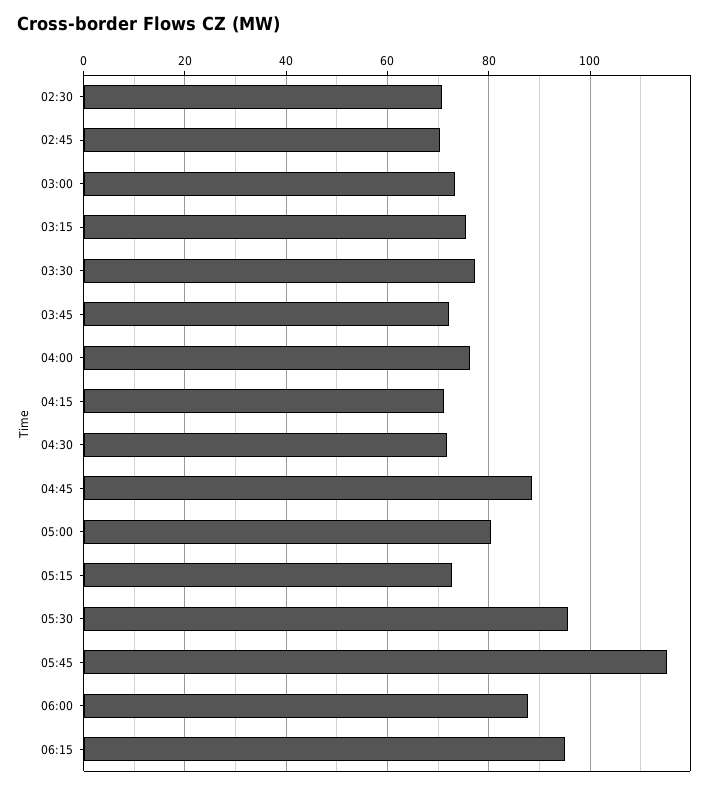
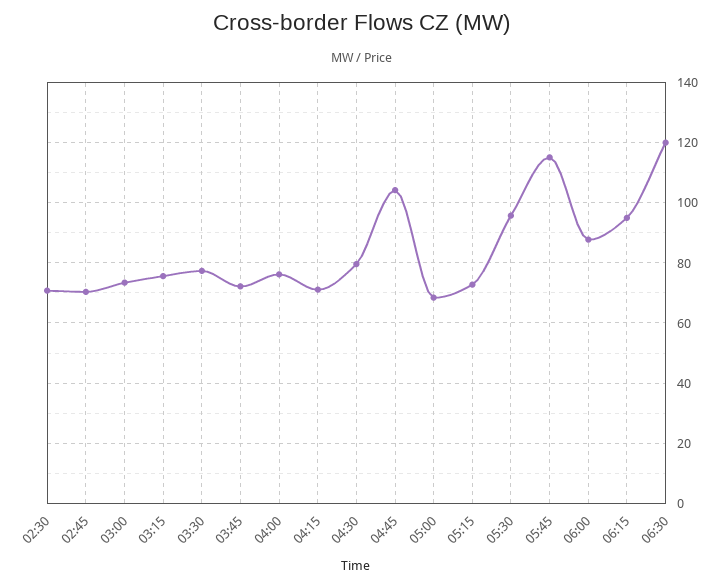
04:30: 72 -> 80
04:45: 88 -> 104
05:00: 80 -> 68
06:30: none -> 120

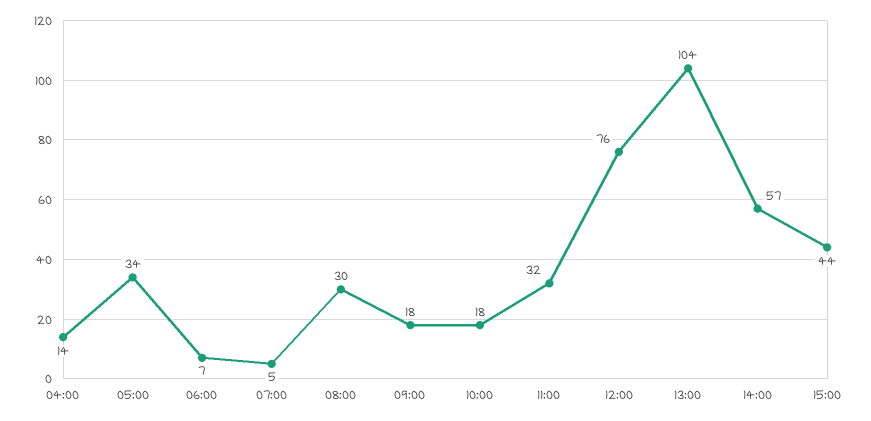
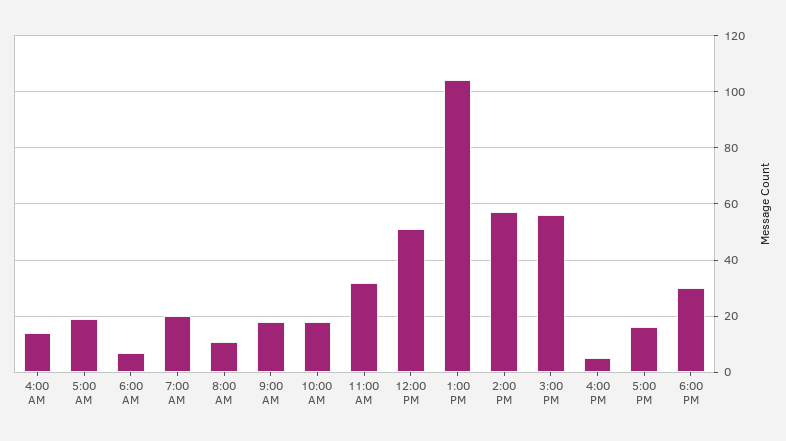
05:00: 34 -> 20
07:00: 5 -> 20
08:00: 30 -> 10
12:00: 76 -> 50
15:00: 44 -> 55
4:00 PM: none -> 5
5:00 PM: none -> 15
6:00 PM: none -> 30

────

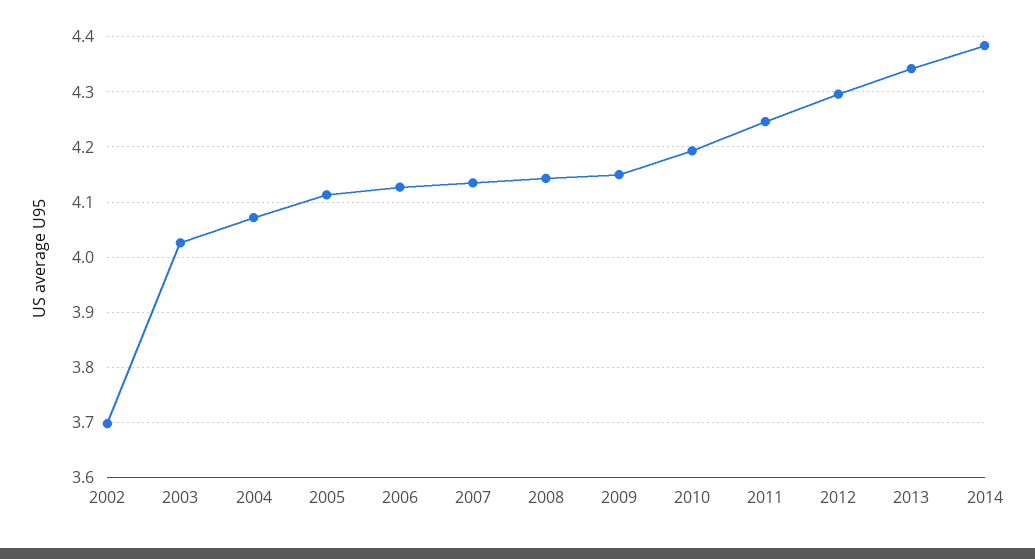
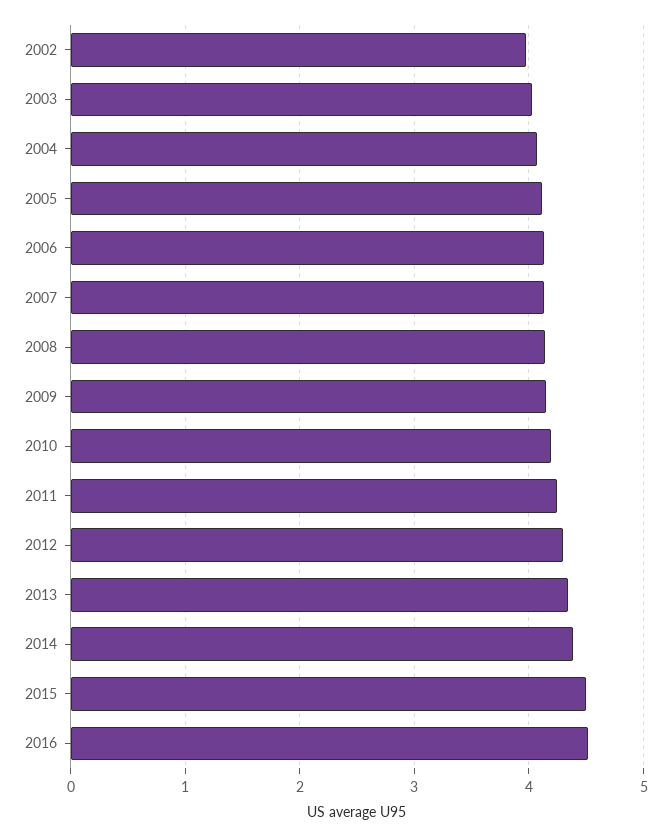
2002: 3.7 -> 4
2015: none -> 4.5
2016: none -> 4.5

────

- **YOUR TASK**
Every line that holds the word "none" should be copied from the listing.

- **RESPONSE TO THIS TASK**
06:30: none -> 120
4:00 PM: none -> 5
5:00 PM: none -> 15
6:00 PM: none -> 30
2015: none -> 4.5
2016: none -> 4.5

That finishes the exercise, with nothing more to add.